Tuesday, December 29, 2009

Walk this way

After 78 years I thought I knew how to walk. Apparently I was mistaken.
This despite the fact that as long as I can remember, walking or hiking has been one of the joys of my life. When Joan and I lived in Calgary, hiking in the Rockies was the great family activity during the summer months when the mountain passes were not plugged with snow. In the four national parks a short drive from Calgary—the Banff, Jasper, Kootenay and Yoho parks—there are some 2,000 miles of hiking trails. Over the years we hiked along a good part of them.
A disability now prevents Joan from joining me on such walks, to my great sorrow. But I still enjoy solitary rambles. In October, I walked 19 miles along the trail of a former railway that stretches almost six miles from our town of Lindsay to Haliburton.
As I grow older, however, my pace seems to be slower. Either that or younger people are walking faster than ever before—if you can believe that.
I occasionally drive to Toronto to research at the University of Toronto’s big Robarts library. I park a few blocks away and walk to the library at what feels to me to be a determinly brisk pace. Young whippersnappers, guys and gals alike, pass by me as if I were dawdling. And they do it so effortlessly, not seeming to hurry at all..
The secret, apparently, is in the length of the step. I had never thought about that. Walking always been as unconsciously performed as breathing.
But when we try to walk faster, most of us go at it the wrong way, according to Deena and David Balboa in their book, Walk for Life: the Lifetime Walking Program for a Healthy Body and Mind. Most of us take longer steps when we try to walk faster, when we should be taking shorter, quicker steps, according to the Balboas. With our lengthen strides, we go at it with grim determination, “wildly and counter-productively pumping” our arms.

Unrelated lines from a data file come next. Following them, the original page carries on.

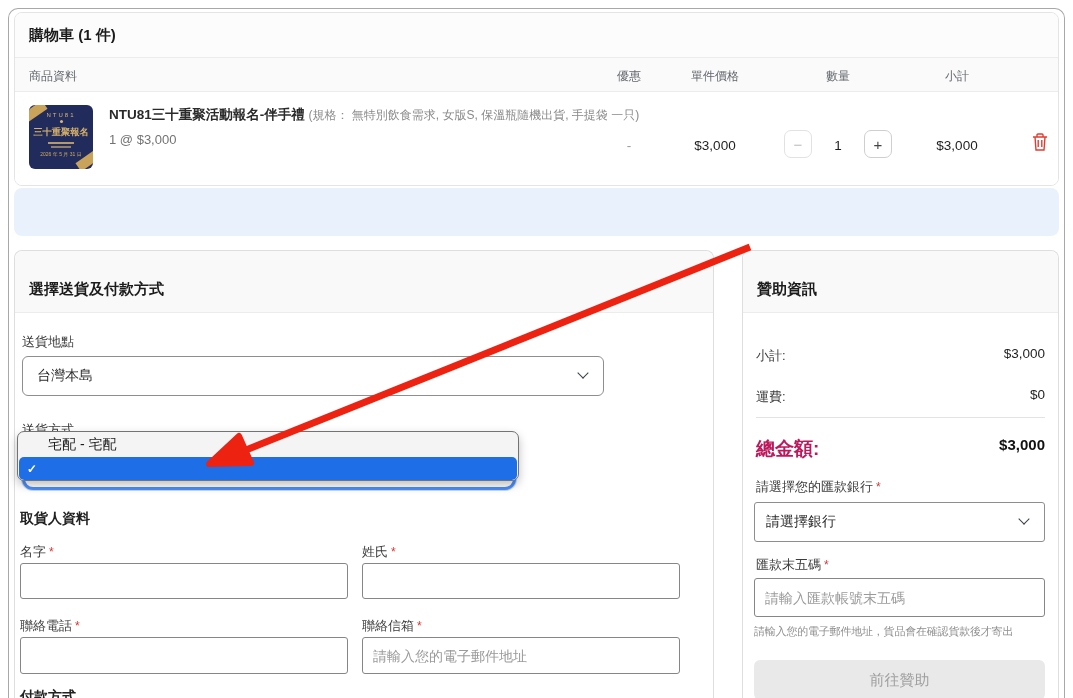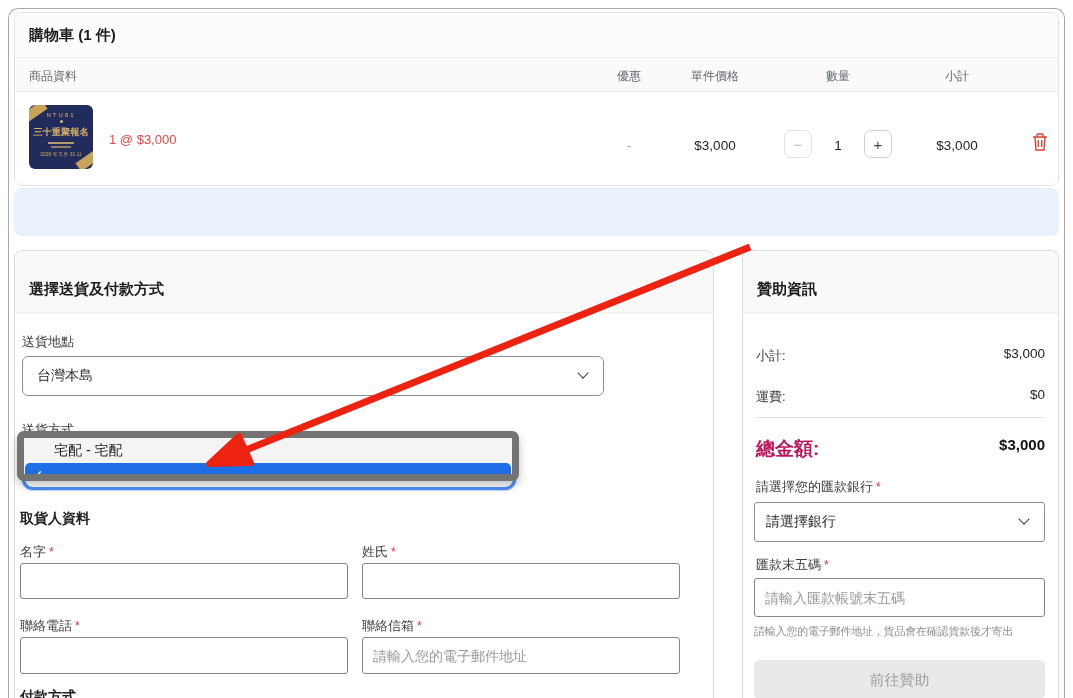"NTU81三十重聚活動報名-伴手禮 (規格： 無特別飲食需求, 女版S," div.item-title { html: none -> <div> <span>NTU81三十重聚活動報名-伴手禮</span> <span>(規格： 無特別飲食需求, 女版S, 保溫瓶隨機出貨, 手提袋 一只)</span> </div> }
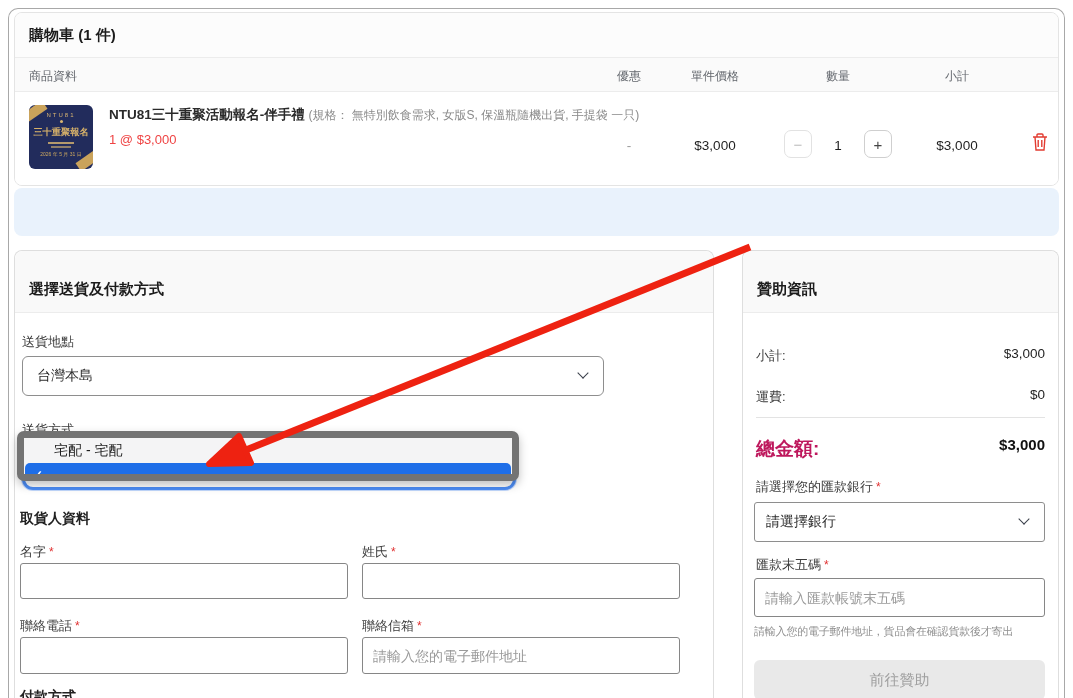"1 @ $3,000" .item-qtyprice { color: #ef4444 -> #737373 }
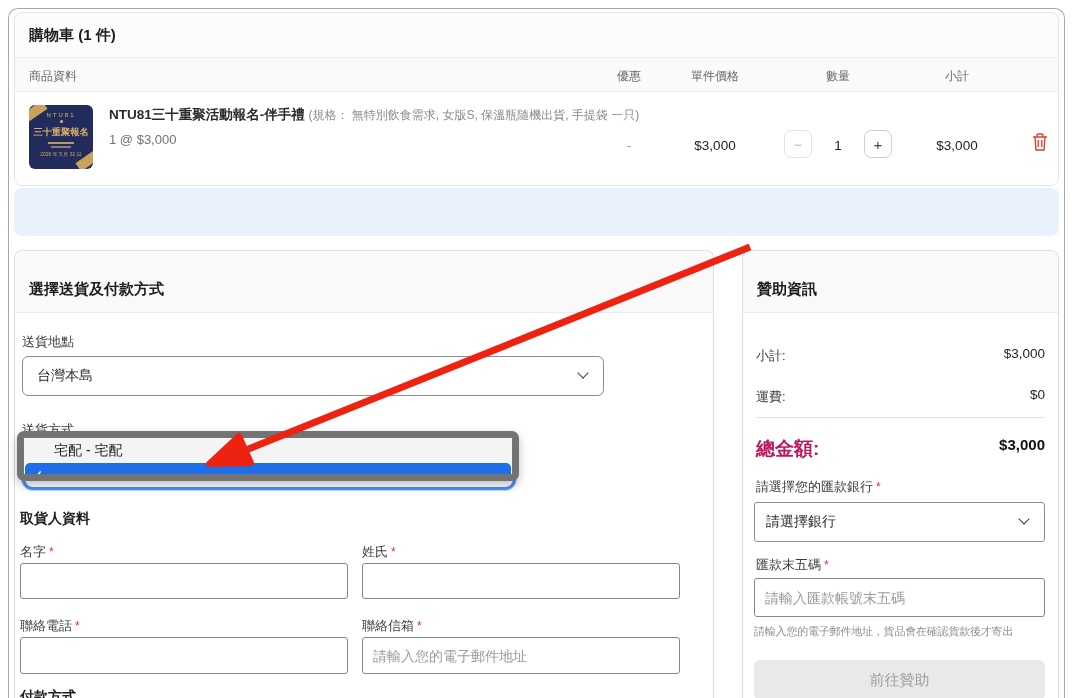"宅配 - 宅配" .dropdown-menu { border: 7px solid #737373 -> 1px solid #737373 }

But walking, they say, can be more natural, graceful, relaxing, pleasurable—and faster than the tensed up military marchers.
I decided to test the theory.
The first couple of miles of the railway trail near our house where I regularly walk are paved, and there is a marked one-kilometre section. I walked the one kilometre with short, quick steps as fast as I could. Ten minutes. On the dot. I walked back with longest, fastest strides I could make. Eleven minutes. And I was starting to feel exhausted, my legs were starting to tire, and I was starting to slow, despite myself. There seems little doubt in my mind that over a longer distance, the difference in speed between long and short strides would be even greater.
So that’s how I learned how to walk quicker.
Does that mean I’ll be able to keep pace with younger folk? Not likely.